» Problem requirements
Nothing but the images should be left out when the entries are restated word for word.

# # #

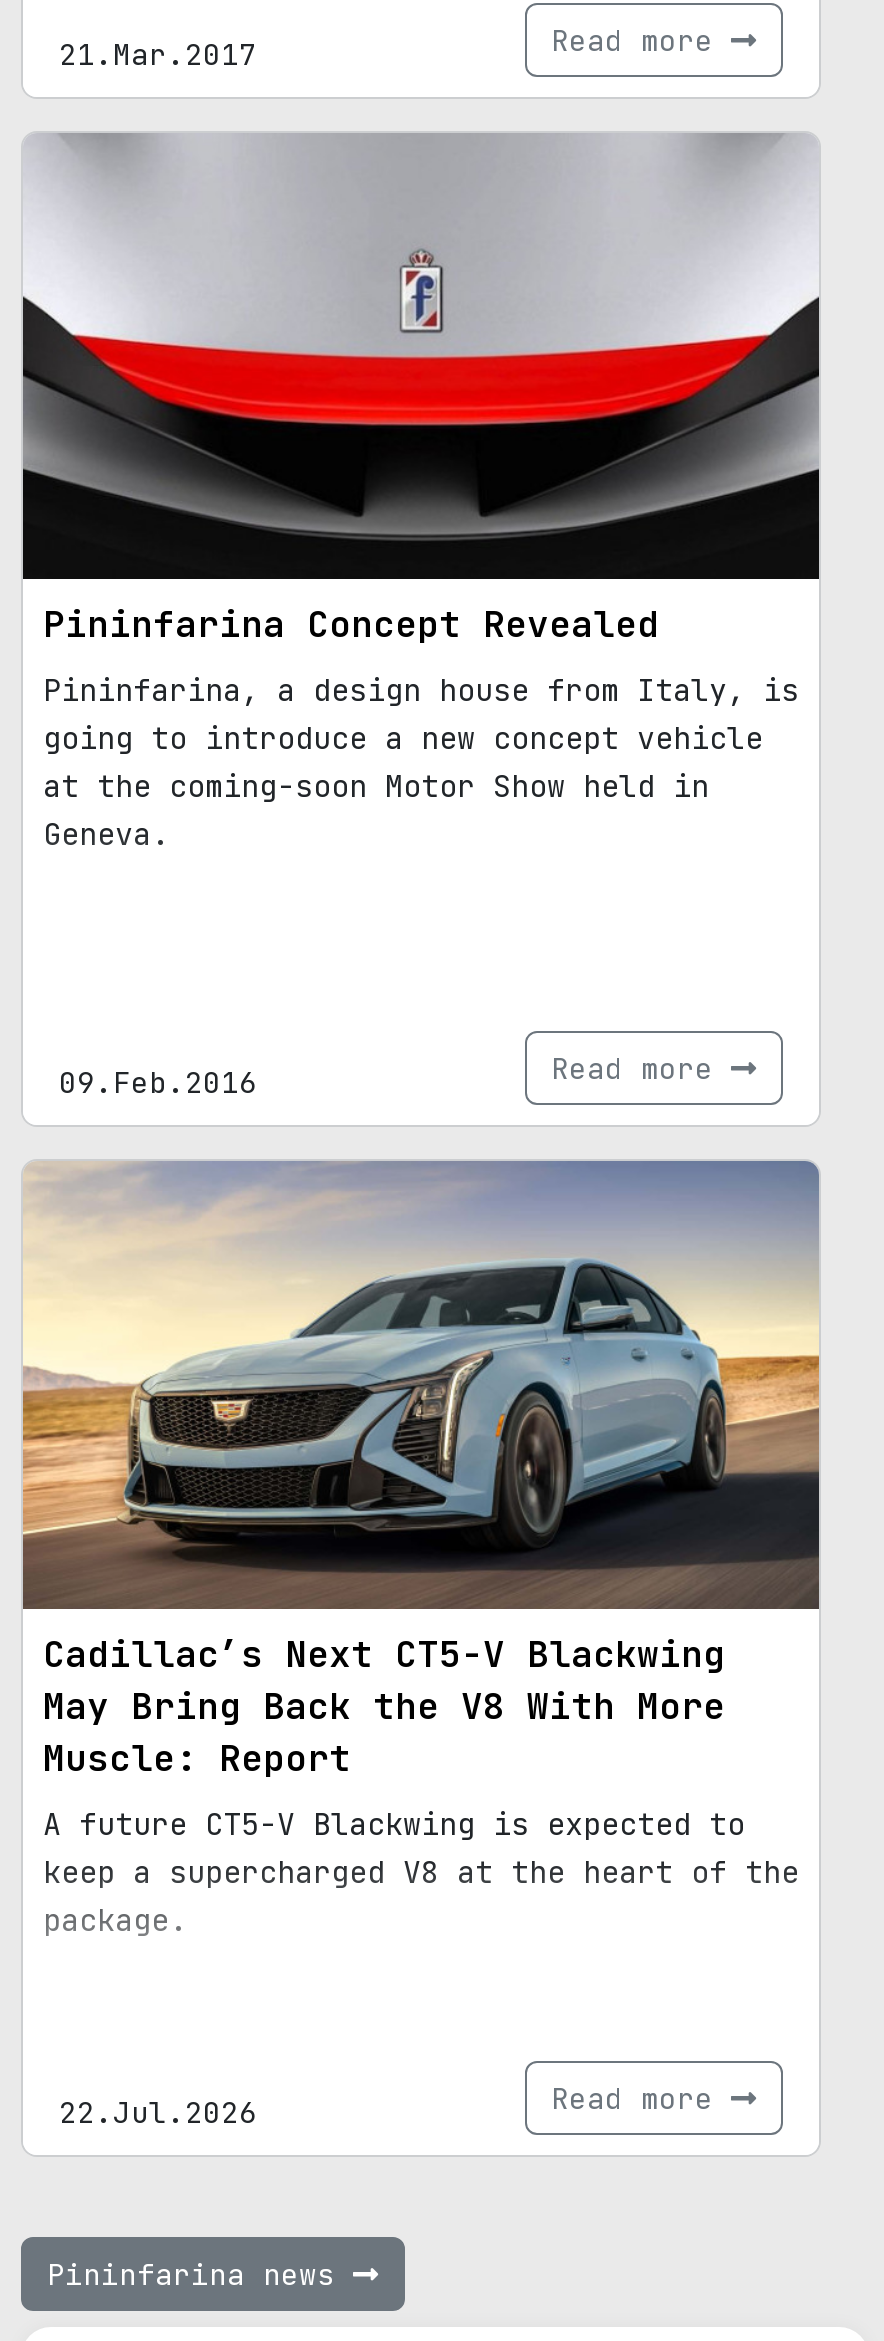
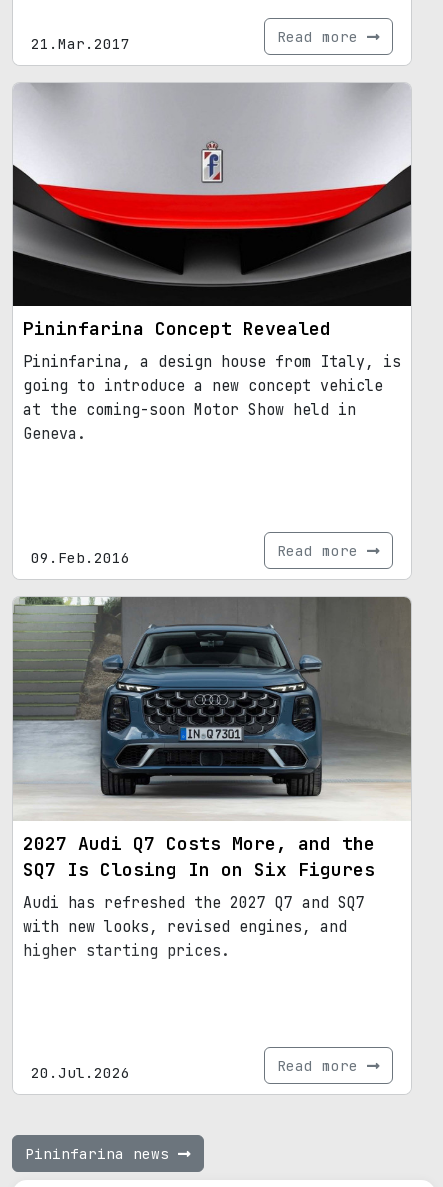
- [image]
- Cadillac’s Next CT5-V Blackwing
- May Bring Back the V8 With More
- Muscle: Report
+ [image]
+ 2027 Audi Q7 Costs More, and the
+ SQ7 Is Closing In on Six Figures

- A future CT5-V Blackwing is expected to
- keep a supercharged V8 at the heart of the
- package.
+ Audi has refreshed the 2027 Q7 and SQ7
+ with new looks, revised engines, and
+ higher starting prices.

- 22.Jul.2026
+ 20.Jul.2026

# # #

» Response to the task
- [image]
- Cadillac’s Next CT5-V Blackwing
- May Bring Back the V8 With More
- Muscle: Report
+ [image]
+ 2027 Audi Q7 Costs More, and the
+ SQ7 Is Closing In on Six Figures

- A future CT5-V Blackwing is expected to
- keep a supercharged V8 at the heart of the
- package.
+ Audi has refreshed the 2027 Q7 and SQ7
+ with new looks, revised engines, and
+ higher starting prices.

- 22.Jul.2026
+ 20.Jul.2026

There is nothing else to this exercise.